Scribble at 2024-07-12 08:20:51 Last modified: 2024-07-12 08:23:05
SMS つまりスマートフォンのキャリアが提供しているショート・メッセージのことだが、これは日本だと同じキャリアで相手の電話番号が分かっているときにメッセージを送信できる。でも、海外ではキャリアが違っていても電話番号を知っているだけでメッセージが送信できるので、条件が緩いわけである。
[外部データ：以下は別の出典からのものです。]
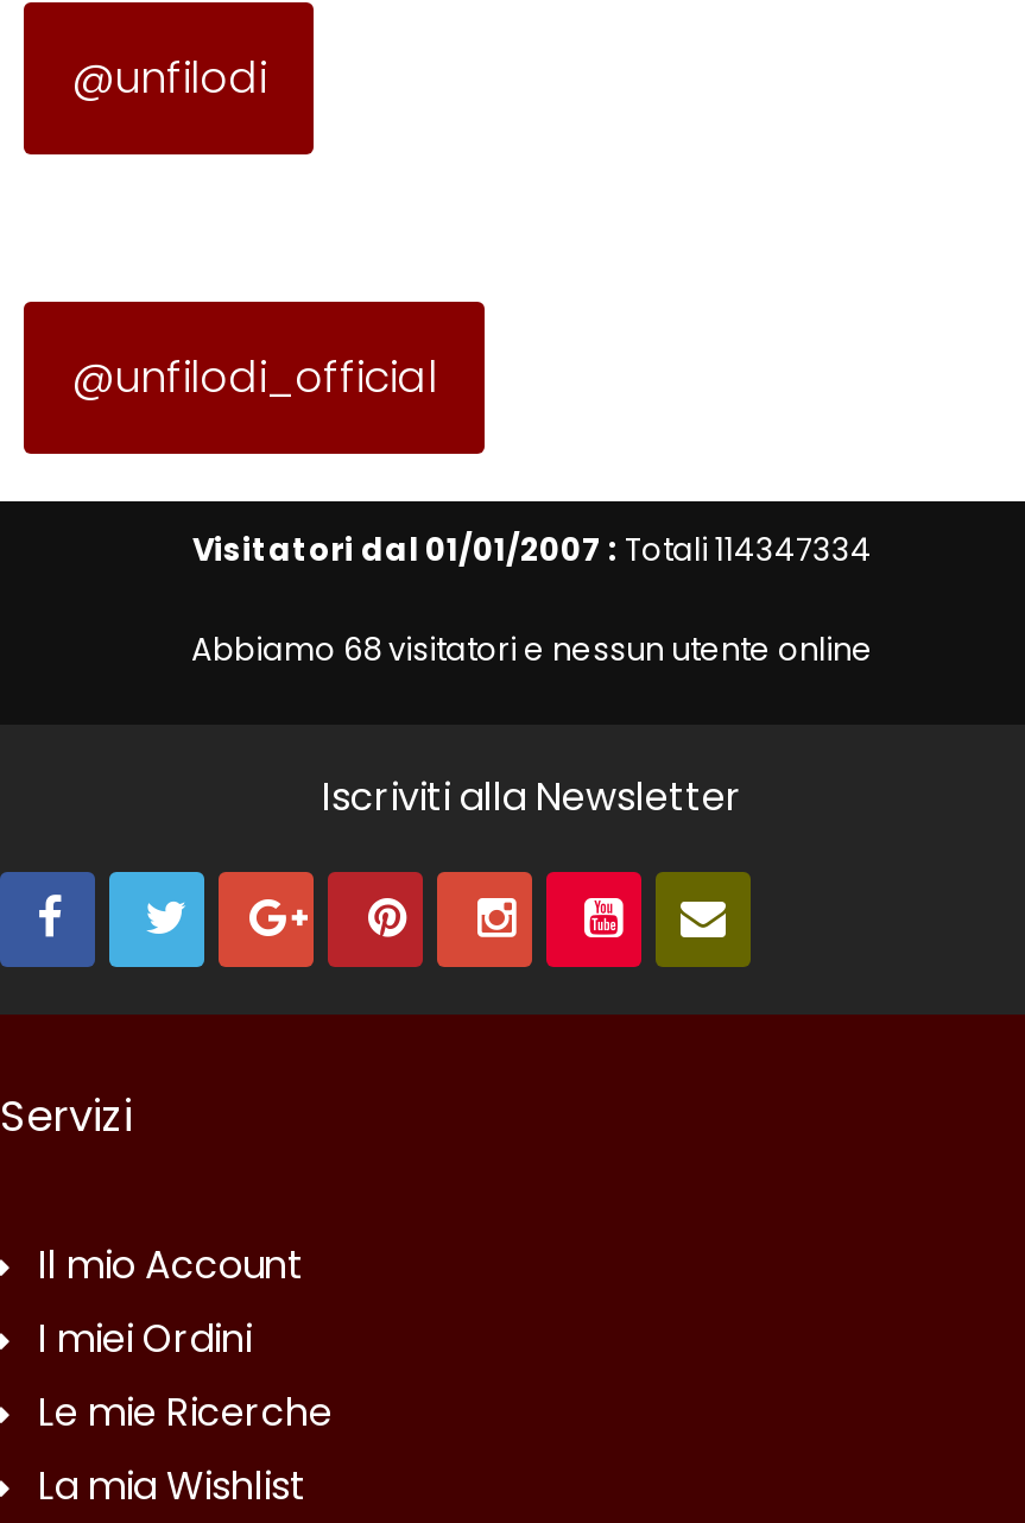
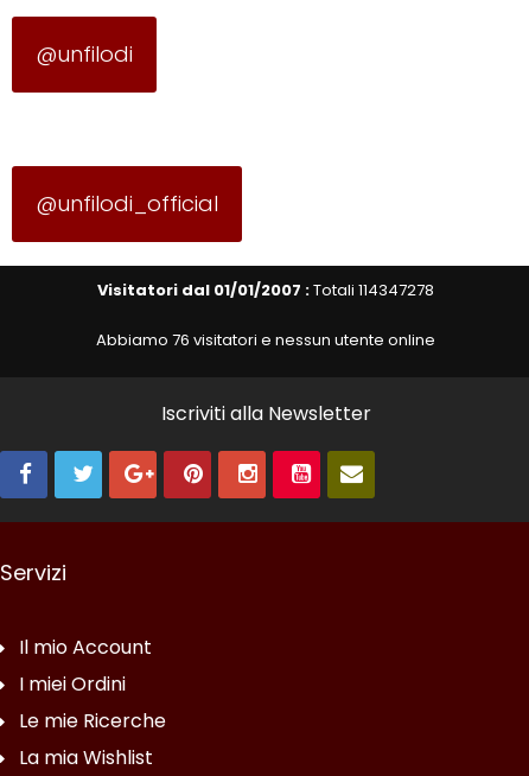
[192,527,872,573] Visitatori dal 01/01/2007 : Totali 114347334 -> [97,279,434,301] Visitatori dal 01/01/2007 : Totali 114347278
[191,627,873,672] Abbiamo 68 visitatori e nessun utente online -> [96,329,435,351] Abbiamo 76 visitatori e nessun utente online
というか、そもそもショート・メッセージは通信が暗号化されていないので、SSL を使わない従来の電子メールと同じであって、インターネットの経路上では誰でも通信を傍受できるし、中身を読めるのである。正直、こんなことは30年前からでも通信プロトコルを学んでいるウェブの技術者は知っていることであって、そのリスクを分かったうえで会社でもメールを使っていると思っていたのだが、実はそうでもなかったりする。
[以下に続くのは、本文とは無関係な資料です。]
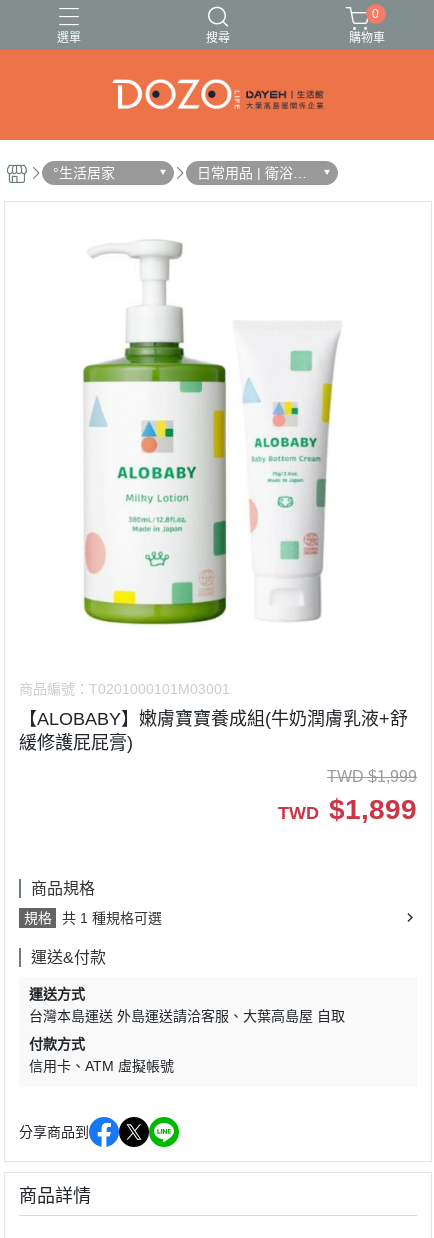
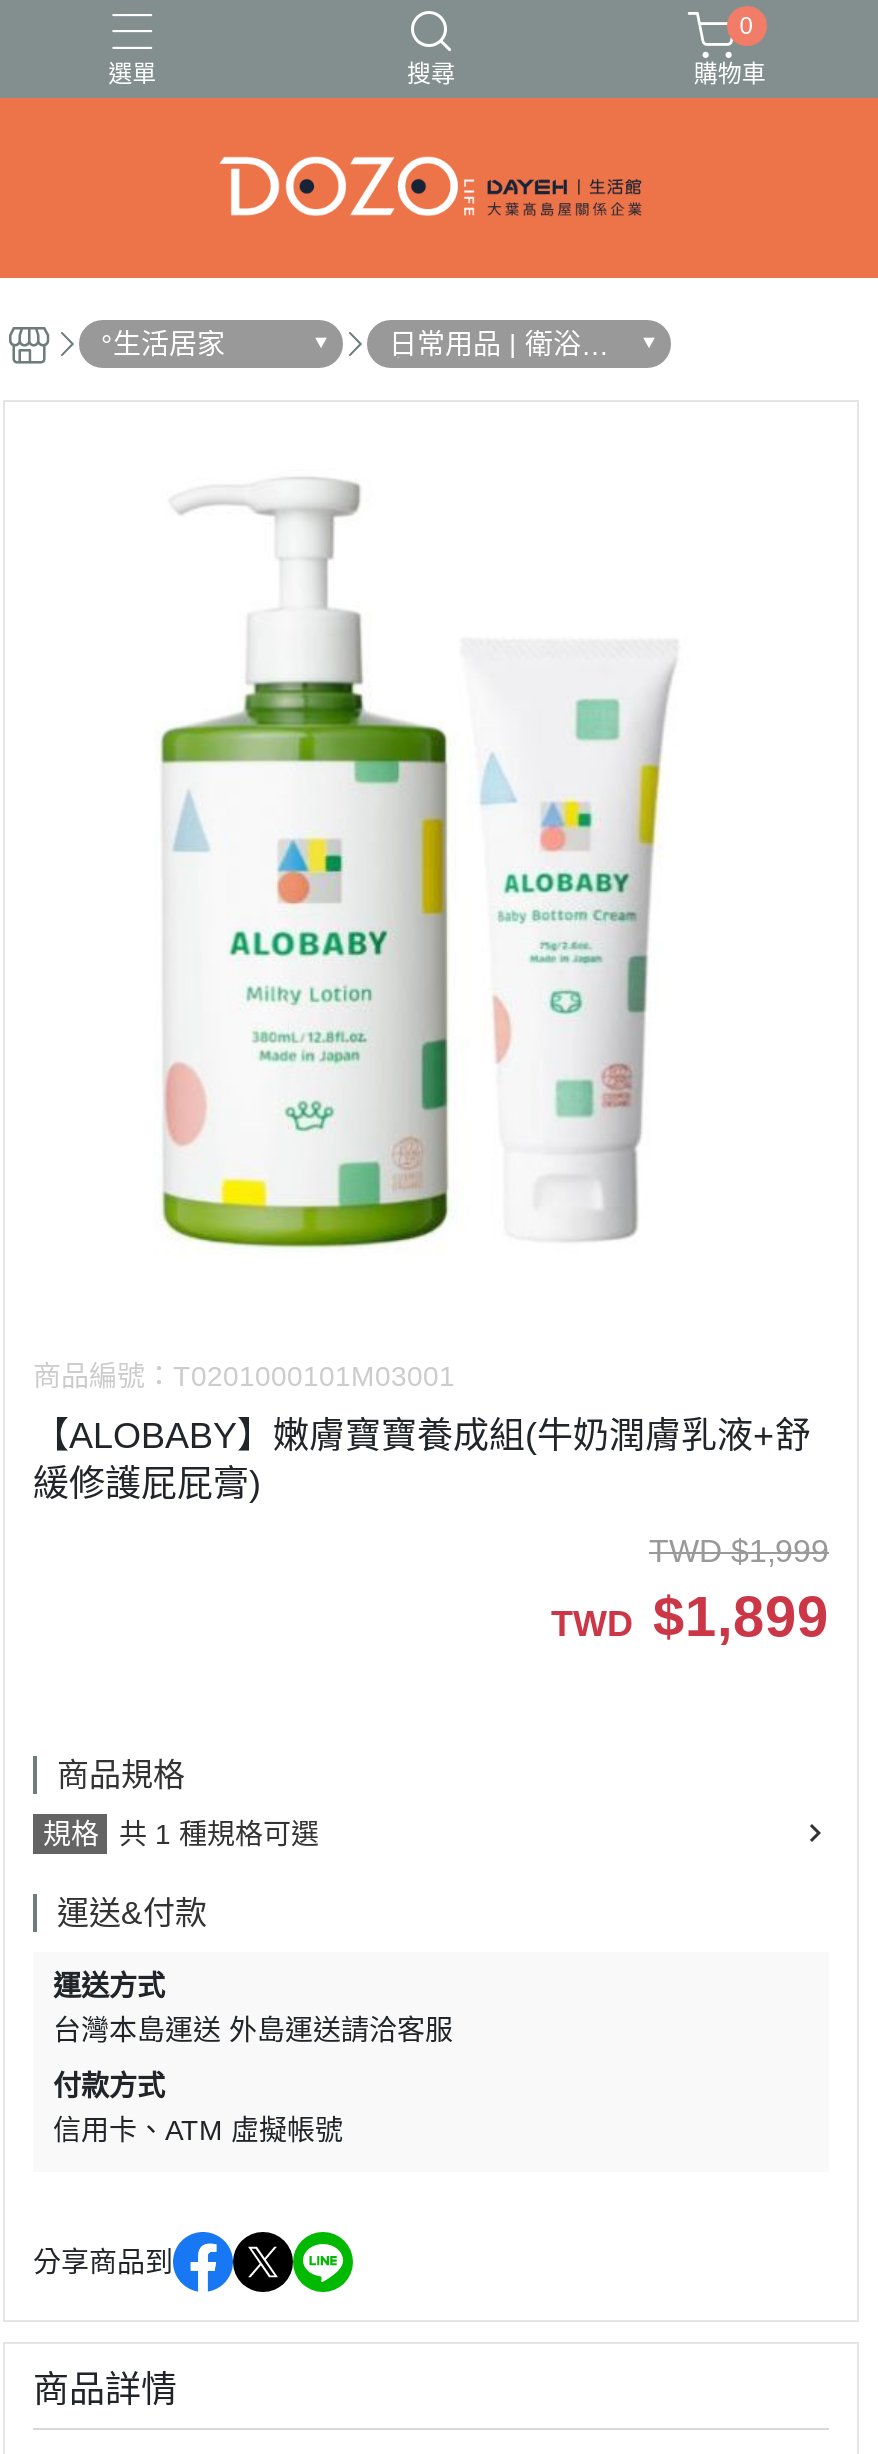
[243,1008,345,1024] 大葉高島屋 自取 -> none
かように、せめて20年くらい前からでも通信を暗号化するという前提でサービスやアプリケーションや通信手段を選択するという security by design の考え方でビジネス・プロセスを構築していれば、これまでに起きた多くの重大な被害は防げていた可能性があると思う。いや、電子メールだけに限らず、弊社では Gumblar の被害が広まった2010年くらいからウェブ・サーバへのファイル転送として FTP を使うのは止めて、僕がサーバを構築するときは FTP サーバのデーモンを逆に remove する手順としている。もちろん、その代わりに WinSCP などが既にリリースされていたので、scp over ssh でサーバにアクセスするわけである。制作スタッフのスキルやリテラシーから言って鍵を運用させるのは難しいからパスワード認証にとどめているが、それでも FTP を使うよりは良い。なにせ、zero trust を考えると、FTP で流れるパスワードなんて社内で誰かが Wireshark を使ってるだけですぐにバレるのだ。
ということなので、いまだに SMS を使った MFA を利用しているサービスは、そろそろ止めてもらいたいんだよね。WordPress.com (Gravatar) くらいの些末なサービスならともかく、保険会社ですら使ってるからねぇ。